Cytokeratin domains involved in heterotypic complex formation determined by in-vitro binding assays.

Cytokeratins are constituent proteins of intermediate filaments (IFs) that form heterotypic tetrameric IF subunits containing two polypeptide chains of each of the two cytokeratin subfamilies, i.e. the acidic (type I) and the basic (type II). To locate the molecular domains involved in the formation of these heterotypic complexes, we have developed a binding assay in which total cellular or cytoskeletal polypeptides, or proteolytically prepared cytokeratin fragments, are separated by one-, or two-dimensional gel electrophoresis, blot-transferred on to nitrocellulose paper and probed with radio-iodinated purified cytokeratin polypeptides or fragments thereof, using buffers of various ionic strengths with or without 4 M-urea.
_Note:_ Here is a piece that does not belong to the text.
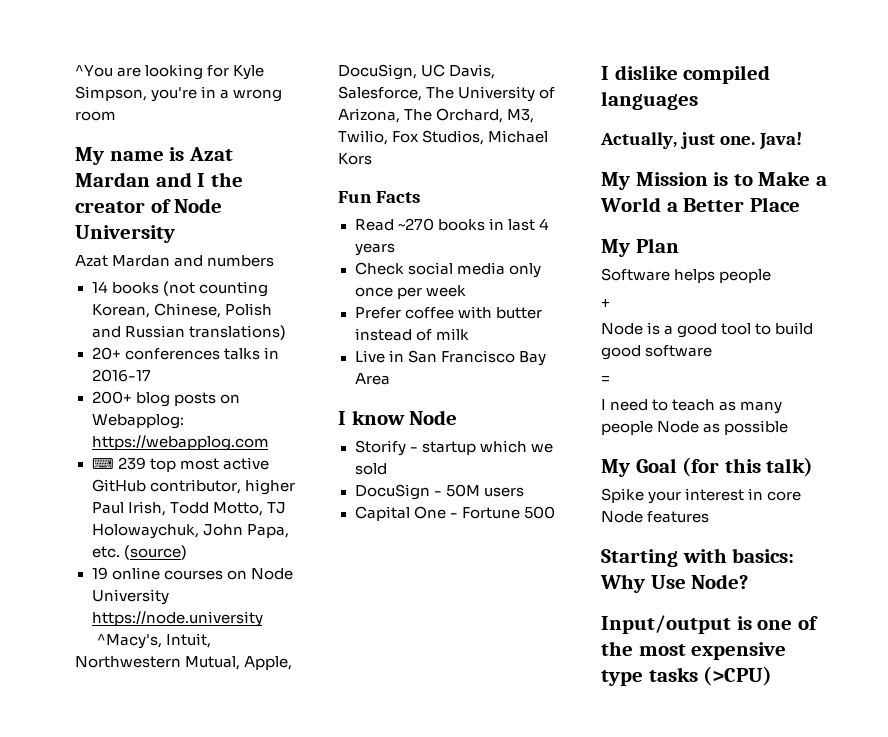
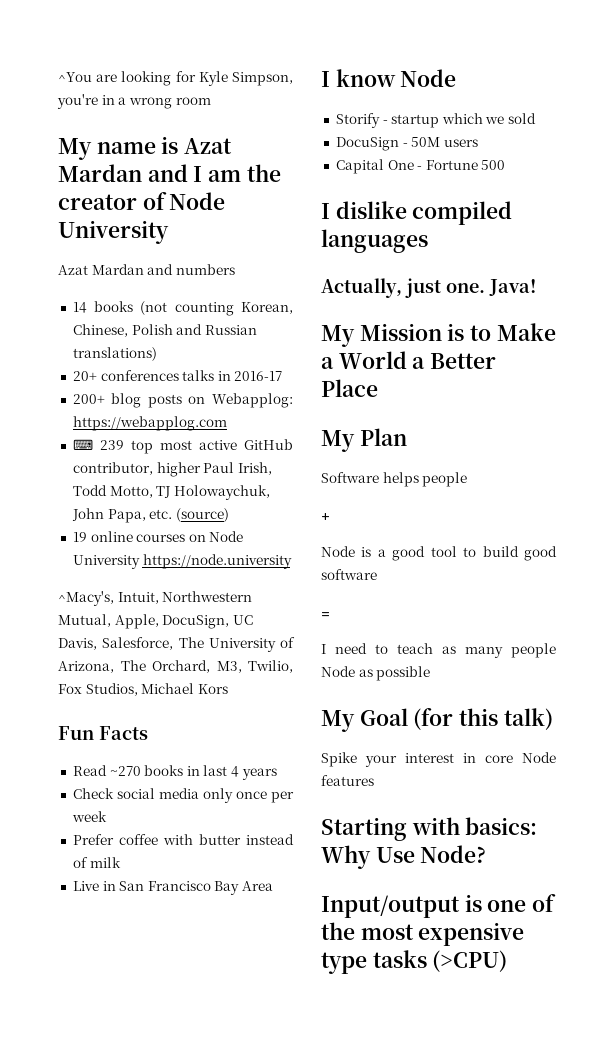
(206, 180) none -> [208,170,242,182] am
Using these polypeptides in the binding assay, specific heterotypic binding was observed between complementary cytokeratin polypeptides of the two subfamilies (but not with other IF proteins) and between the corresponding alpha-helical rod domain fragments. Both rod coils 1 and 2 of the type II cytokeratin 8 bound to the rod (coils 1 and 2) fragment of type I cytokeratins, and this binding occurred at both low and high ionic strengths. The results obtained indicate that: (1) the binding between cytokeratin polypeptides of the complementary type is stronger and more selective than interactions of cytokeratins with other IF and non-IF proteins; (2) both the head and the tail portions of the proteins are not required for heterotypic complex formation; (3) the complementarity information located in the alpha-helical portions of the rod domain, and in short sequences immediately flanking them, is sufficient to discriminate between the two types of cytokeratins and to secure the formation of heterotypic cytokeratin complexes; (4) both coils 1 and 2 of the rod can contribute to this association; and (5) the formation of the heterotypic cytokeratin complex is not critically dependent upon ionic interactions. Our results are further compatible with the concept that the heterotypic binding takes place between cytokeratin homodimer coiled-coils.